Front-end code change data
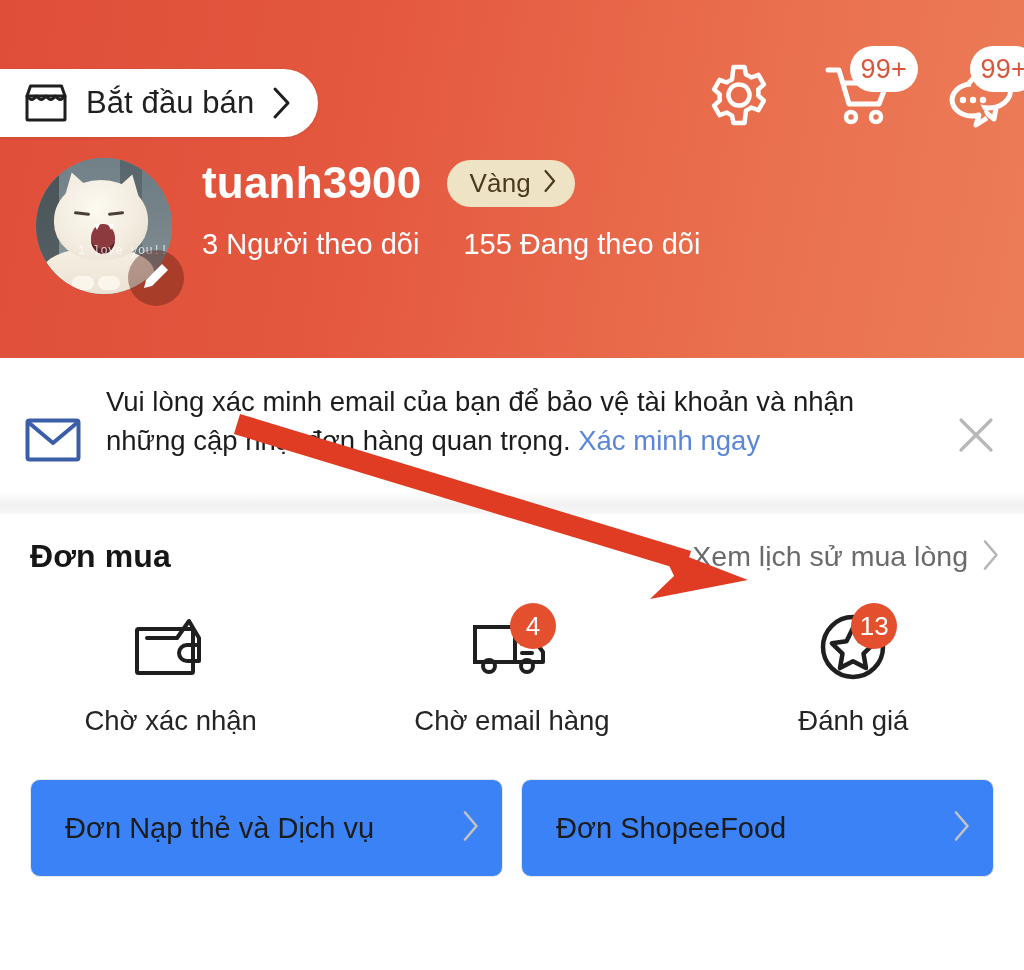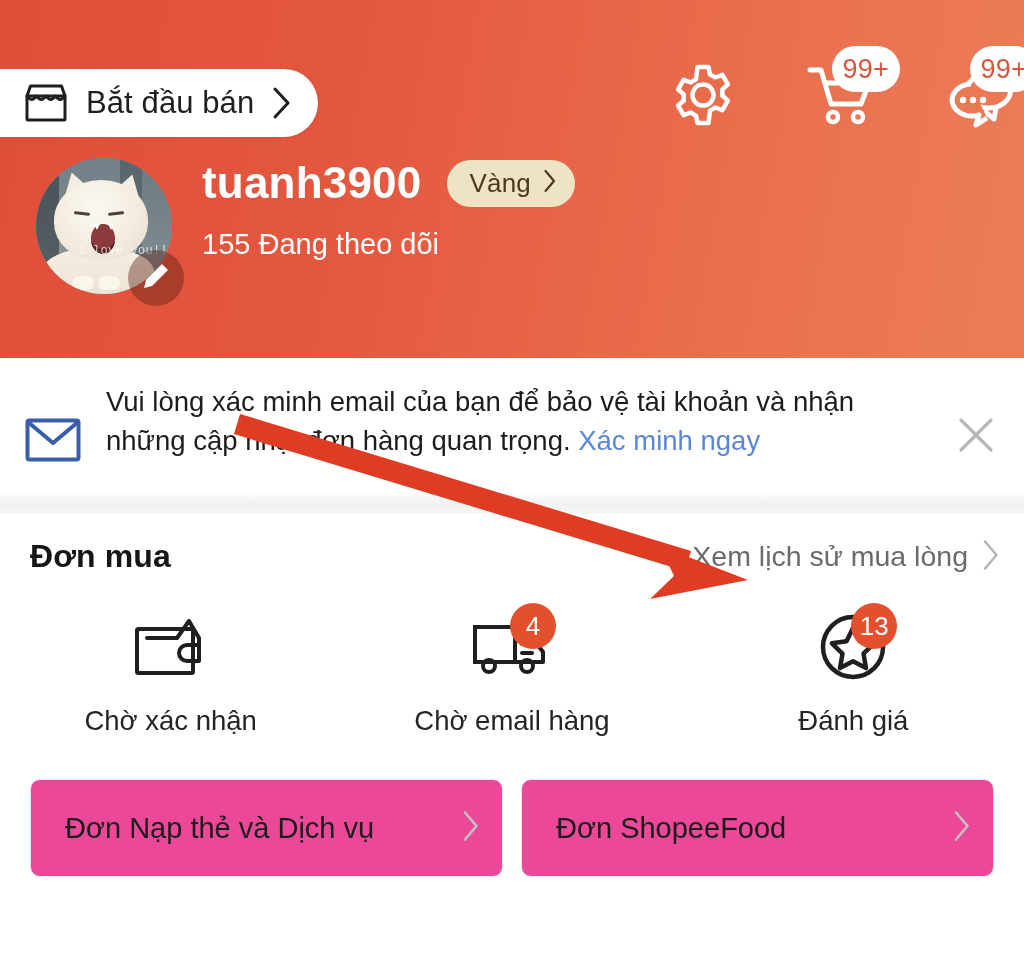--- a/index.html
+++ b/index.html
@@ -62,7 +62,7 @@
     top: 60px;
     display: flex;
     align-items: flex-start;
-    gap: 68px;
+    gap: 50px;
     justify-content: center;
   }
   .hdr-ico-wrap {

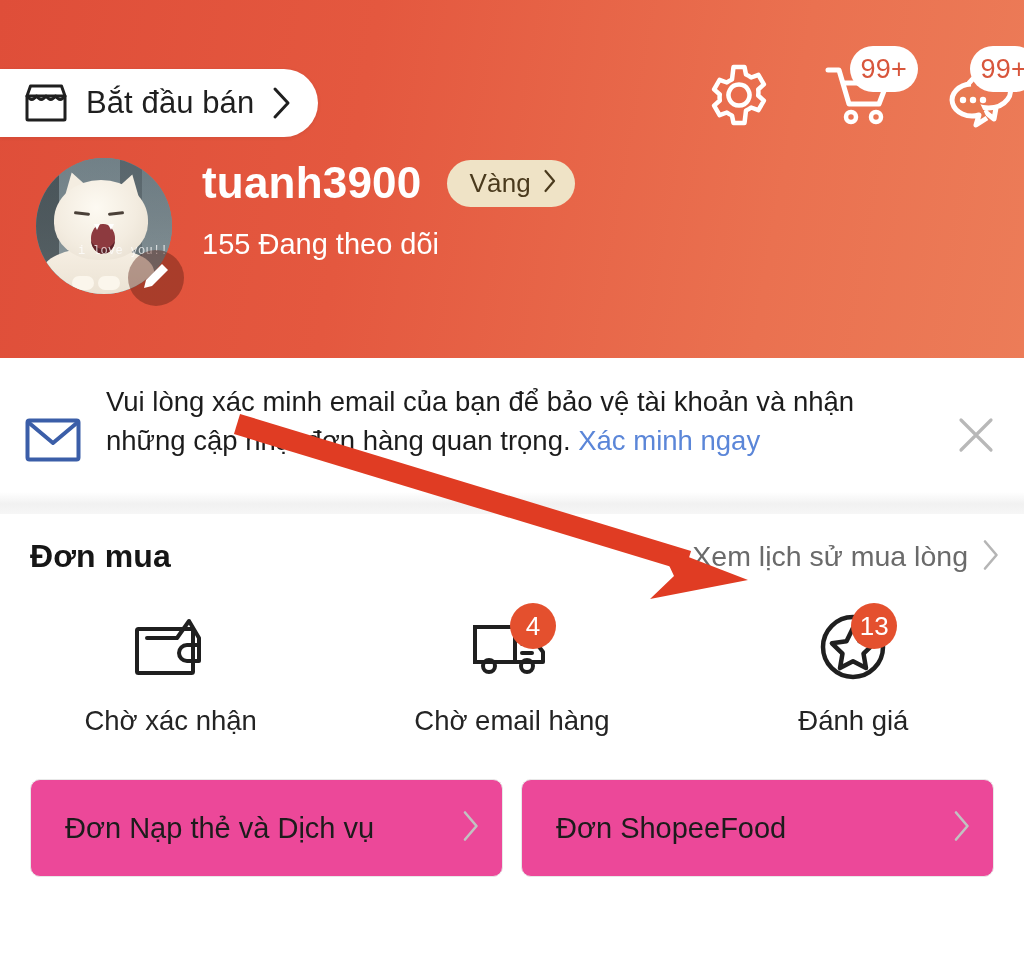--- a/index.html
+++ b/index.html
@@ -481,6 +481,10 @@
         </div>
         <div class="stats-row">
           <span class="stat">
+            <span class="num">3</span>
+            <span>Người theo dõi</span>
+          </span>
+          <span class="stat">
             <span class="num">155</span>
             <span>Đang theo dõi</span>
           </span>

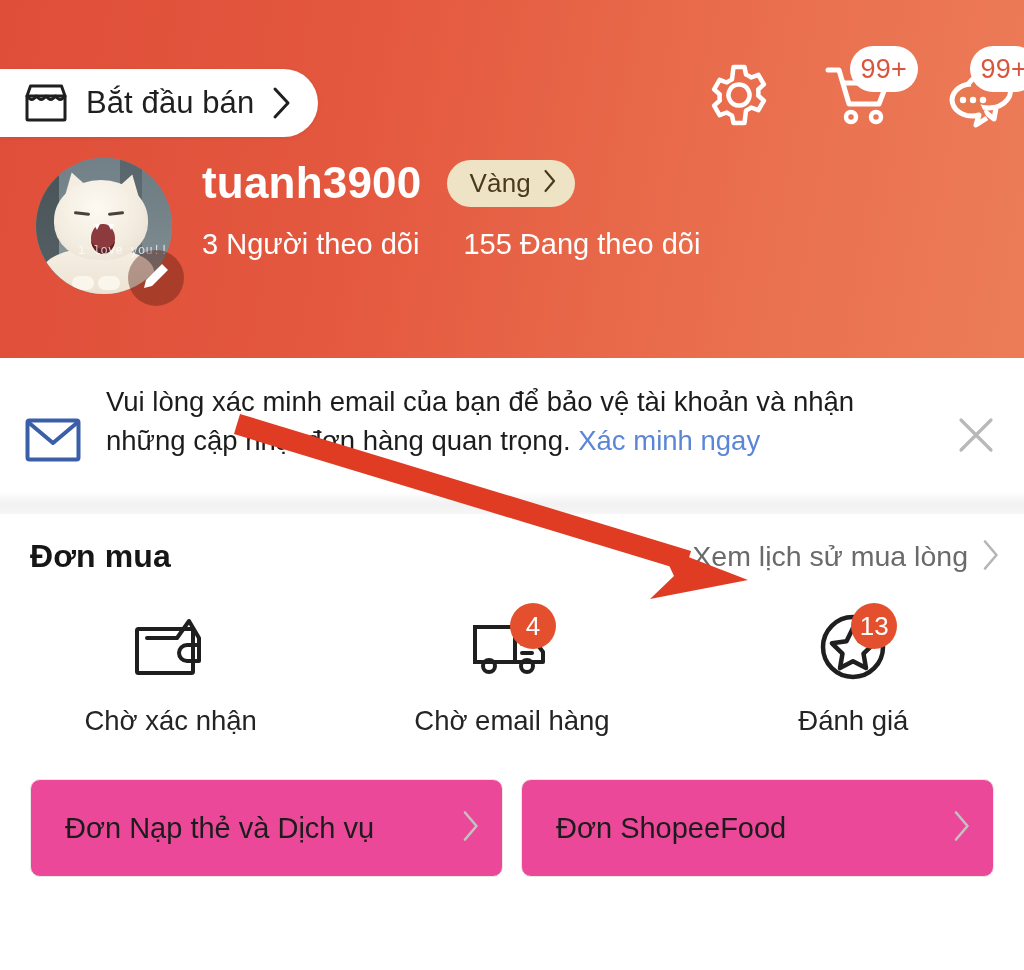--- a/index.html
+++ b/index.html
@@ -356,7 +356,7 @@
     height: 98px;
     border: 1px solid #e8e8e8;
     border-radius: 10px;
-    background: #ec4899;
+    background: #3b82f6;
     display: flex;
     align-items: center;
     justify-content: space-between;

◆ Task requirements: Excluding all pictures, print exactly and only the lines from the line with "-62,7 +62,7 @@" through the end of the records above, both ends included.

◆ Answer box:
@@ -62,7 +62,7 @@
     top: 60px;
     display: flex;
     align-items: flex-start;
-    gap: 68px;
+    gap: 50px;
     justify-content: center;
   }
   .hdr-ico-wrap {

--- a/index.html
+++ b/index.html
@@ -481,6 +481,10 @@
         </div>
         <div class="stats-row">
           <span class="stat">
+            <span class="num">3</span>
+            <span>Người theo dõi</span>
+          </span>
+          <span class="stat">
             <span class="num">155</span>
             <span>Đang theo dõi</span>
           </span>

--- a/index.html
+++ b/index.html
@@ -356,7 +356,7 @@
     height: 98px;
     border: 1px solid #e8e8e8;
     border-radius: 10px;
-    background: #ec4899;
+    background: #3b82f6;
     display: flex;
     align-items: center;
     justify-content: space-between;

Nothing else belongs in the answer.